Friday 17 June 2011

Heidegger and Wallace Stevens on Poetic Thinking

Is there a specifically poetic way of thinking? Heidegger thought there was. In his later writings he  distinguishes poetic thinking from meditative philosophical thinking. For Heidegger these two styles  of thinking are in some ways alike - both require the thinker to abstain from logical-scientific (or what Heidegger would call 'technological') thinking in order to be able to approach the 'holy  mystery' of being. But Heidegger also emphasizes that they are distinct. Just what the distinction is  Heidegger found difficult to say. As he put it, the dialogue between poetry and thinking is a long  one, and is only just beginning.

Julian Young (in his book 'Heidegger's later Philosophy') suggests the following interpretation of  Heidegger's distinction. Meditative thinking is discursive, while poetic thinking is intuitive and  direct. Meditative thinking is thus limited to pointing to being in a negative way, while poetic  thinking enables the thinker to actually set foot within the realm of being.
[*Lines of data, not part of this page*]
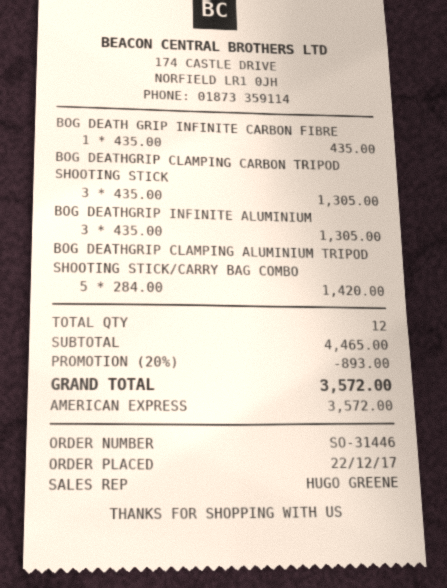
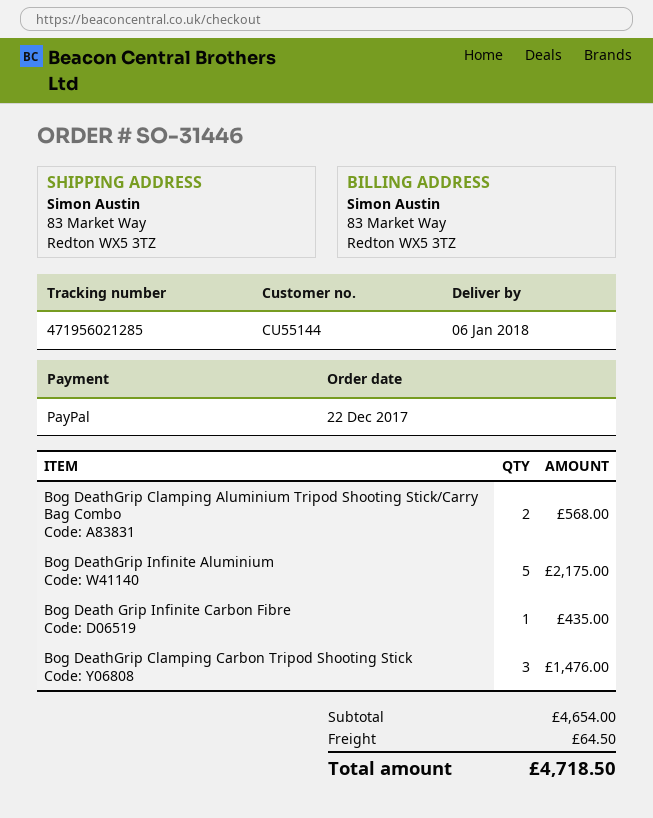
payment method: American Express -> PayPal
BOG DEATHGRIP CLAMPING CARBON TRIPOD SHOOTING STICK: 3 for 1305.00 -> 3 for 1476.00
BOG DEATHGRIP INFINITE ALUMINIUM: 3 for 1305.00 -> 5 for 2175.00
BOG DEATHGRIP CLAMPING ALUMINIUM TRIPOD SHOOTING STICK/CARRY BAG COMBO: 5 for 1420.00 -> 2 for 568.00
subtotal: 4465.00 -> 4654.00
discount: 20% = 893.00 -> none
shipping: none -> 64.50
total: 3572.00 -> 4718.50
A problem with this way of drawing the distinction is that while experientially direct access to the  realm of being may be the successful outcome of poetic thinking, only the most optimistic and  mystical of poets would think of such access as characterizing their everyday way of thinking.  Perhaps Holderlin, in his final days of madness, was granted a more or less continuous vision of  being; most poets' everyday way of thinking is a more meandering, less ecstatic affair, only occasionally punctuated by moments of poetic vision.

Wallace Stevens' account of the poet's way of thinking (in the lecture 'A Collect of Philosophy') is  more realistic in this respect:

"The probing of the philosopher is deliberate, as the history of the part that logic has played in  philosophy demonstrates...On the other hand, the probing of the poet is fortuitous..Up to the point  at which he has found his subject, the state of vague receptivity in which he goes about resembles  one part of something that is dependent on another part, which he is not quite able to specify...It  may be said that the philosopher probes the sphere or spheres of perception and that he moves about  therein like someone intent on making sure of every foot of the way. If the poet moves about in the  same sphere or spheres, and occasionally he may, he is light-footed. He is intent on what he sees and  hears and the sense of the certainty of the presences about him is as nothing to the presences  themselves. "

Here Stevens is describing, not the moment of poetic vision itself, nor the process of poetic  composition, but the everyday way of thinking of a poet in search of a poem. Moreover, the  description not only differentiates the poet's way of thinking from logical-scientific thinking, but  also suggests a difference betweent the poet's way of thinking and Heidegger's meditative thinking.  Despite the fact that, according to Heidegger, it involves a turn away from willed deliberation, there is after all  something deliberate, slow and cautious about meditative thinking that contrasts with the easy, 'light-footed' and 'fortuitous' approach of Stevens' poet. Although both may involve a  state of 'vague receptivity' ultimately directed at what Heidegger calls Being, or what Stevens calls the 'supreme fiction' (in 'A Collect of Philosophy' he suggests that 'the idea of God is the ultimate poetic idea'), Heidegger's 'Gelassenheit' differs from the relaxed, playful way of  thinking Stevens seems to be after.